Emerging growth company ¨
If an emerging growth company, indicate by check mark if the registrant has elected not to use the extended transition period for complying with any new or revised financial accounting standards provided pursuant to Section 13(a) of the Exchange Act. ¨
Item 7.01. Regulation FD Disclosure.
On June 10, 2022, Maxar Technologies Inc. (the “Company”) issued a press release announcing the pricing of the notes offering (as discussed below). The press release is furnished hereto as Exhibit 99.1 to this Current Report on Form 8-K (the “Current Report”) and is incorporated herein by reference.

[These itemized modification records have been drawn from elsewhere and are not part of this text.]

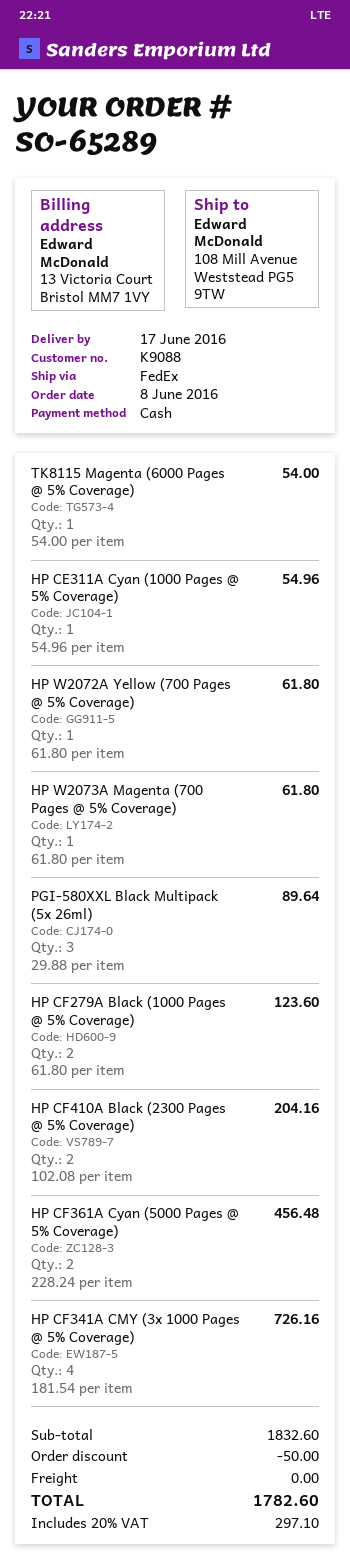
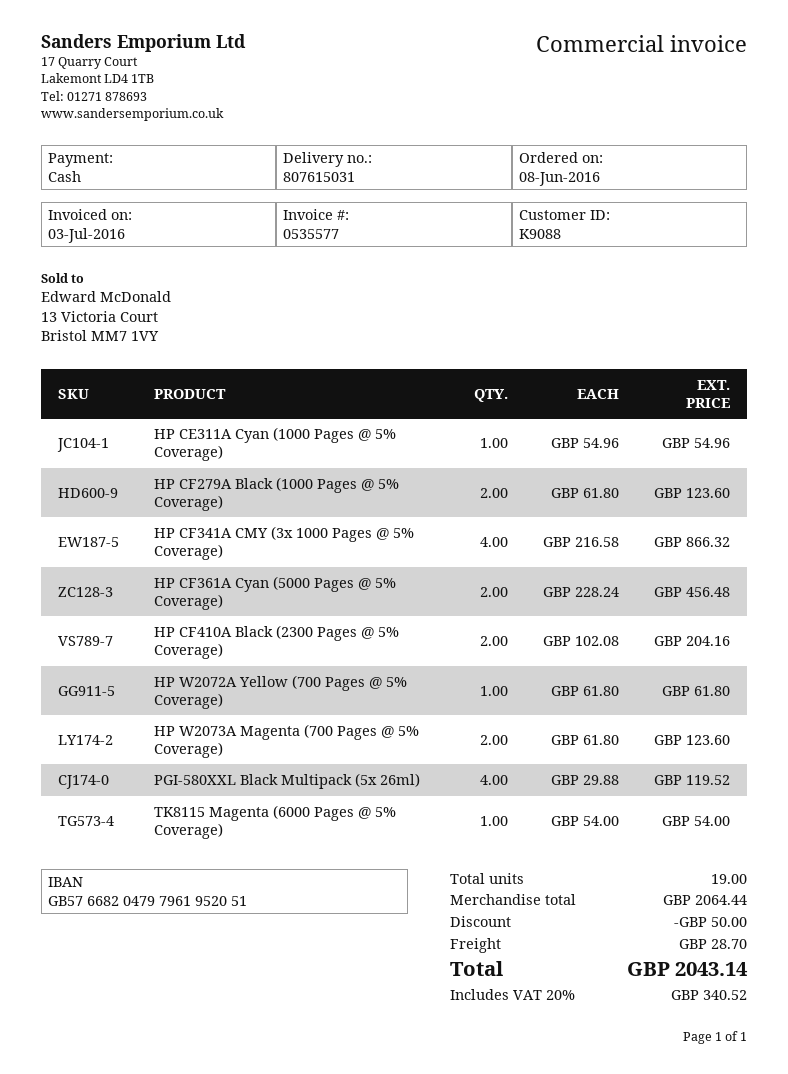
HP W2073A Magenta (700 Pages @ 5% Coverage): 1 x 61.80 = 61.80 -> 2 x 61.80 = 123.60
PGI-580XXL Black Multipack (5x 26ml): 3 x 29.88 = 89.64 -> 4 x 29.88 = 119.52
HP CF341A CMY (3x 1000 Pages @ 5% Coverage): 4 x 181.54 = 726.16 -> 4 x 216.58 = 866.32
subtotal: 1832.60 -> 2064.44
shipping: 0.00 -> 28.70
tax: 20% = 297.10 -> 20% = 340.52
total: 1782.60 -> 2043.14

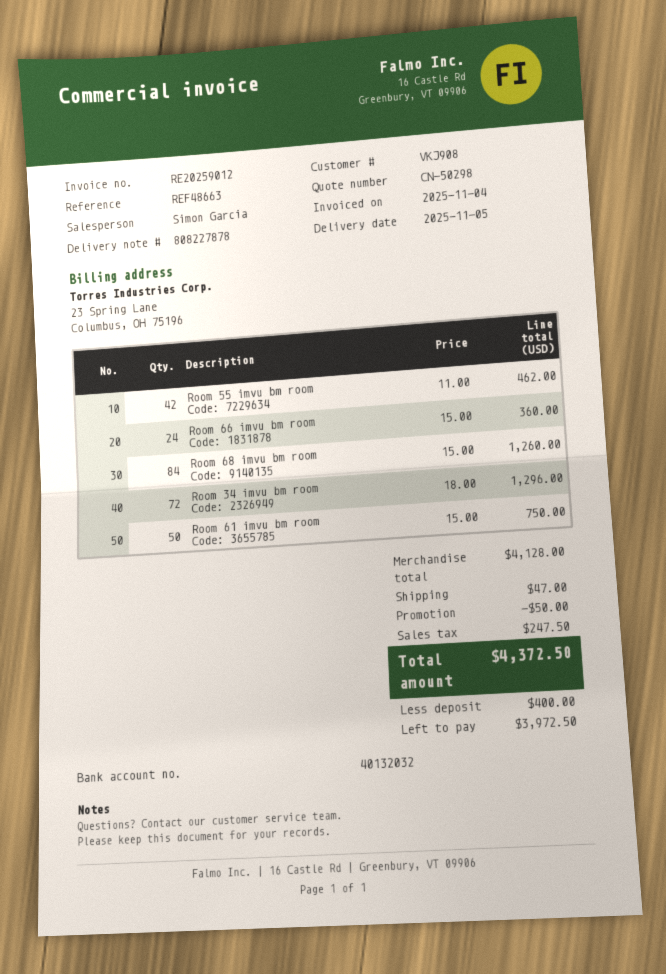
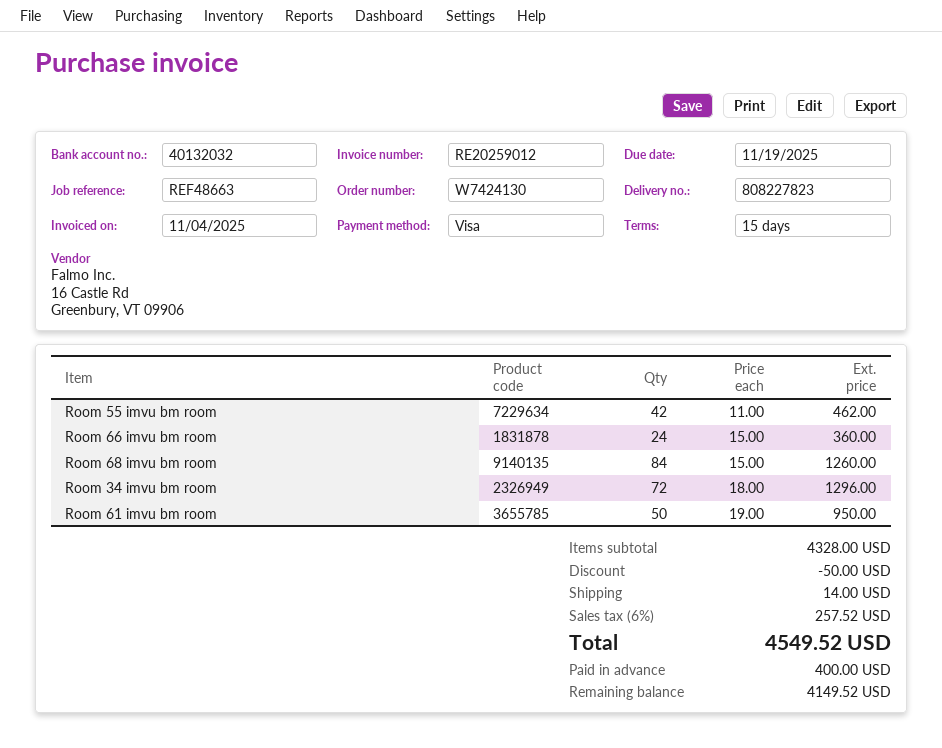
delivery note number: 808227878 -> 808227823
Room 61 imvu bm room: 50 x 15.00 = 750.00 -> 50 x 19.00 = 950.00
subtotal: 4128.00 -> 4328.00
shipping: 47.00 -> 14.00
tax: 247.50 -> 257.52
total: 4372.50 -> 4549.52
balance: 3972.50 -> 4149.52

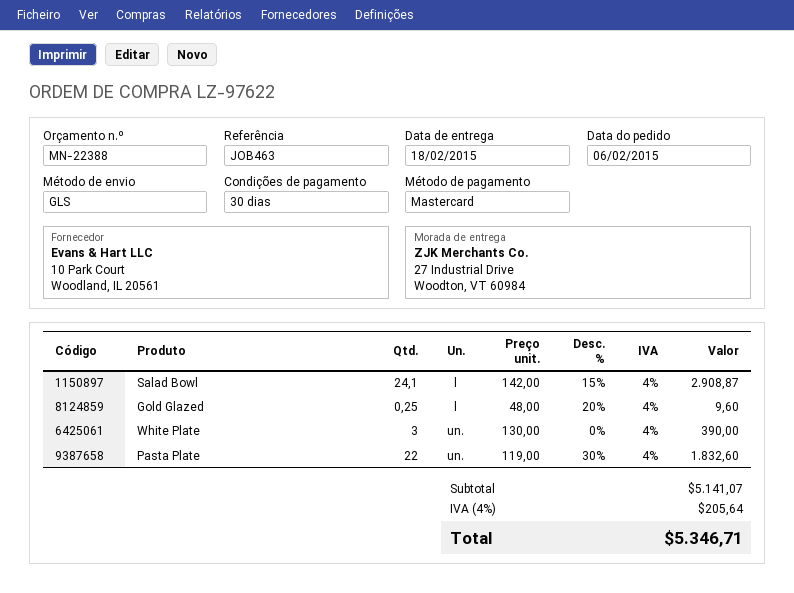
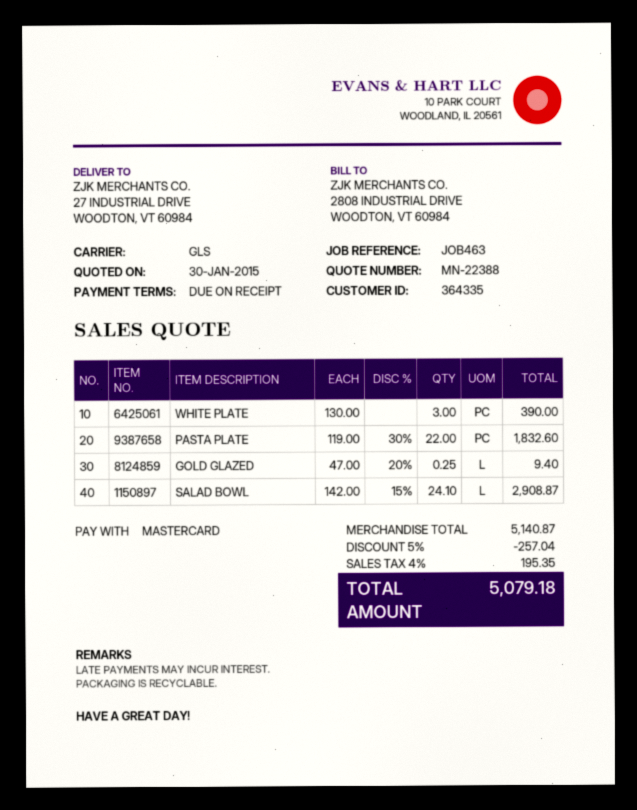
payment terms: 30 days -> on receipt
Gold Glazed: 0.25 x 48.00 - 20% = 9.60 -> 0.25 x 47.00 - 20% = 9.40
subtotal: 5141.07 -> 5140.87
discount: none -> 5% = 257.04
tax: 4% = 205.64 -> 4% = 195.35
total: 5346.71 -> 5079.18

The information contained in this Item 7.01 and in the accompanying Exhibit 99.1 shall not be deemed filed for purposes of Section 18 of the Securities Exchange Act of 1934, as amended (the “Exchange Act”), or incorporated by reference in any filing under the Exchange Act or the Securities Act of 1933, as amended (the “Securities Act”), except as shall be expressly set forth by specific reference in such filing.
Item 8.01. Other Events.
On June 10, 2022, the Company issued a press release announcing the pricing of the previously announced private offering (the “Notes Offering”) of $500 million in aggregate principal amount of 7.75% Senior Secured Notes due 2027 (the “Notes”) of the Company to be issued through a private placement to qualified institutional buyers in the United States pursuant to Rule 144A under the Securities Act and to non-U.S. persons outside the United States pursuant to Regulation S under the Securities Act. The Notes will be senior, first-priority secured obligations of the Company initially guaranteed on a senior, first-priority secured basis by the Company’s subsidiaries that are guarantors under its existing syndicated credit facility. The Notes will have an interest rate of 7.75% per annum and will be issued at a price equal to 100% of their face value.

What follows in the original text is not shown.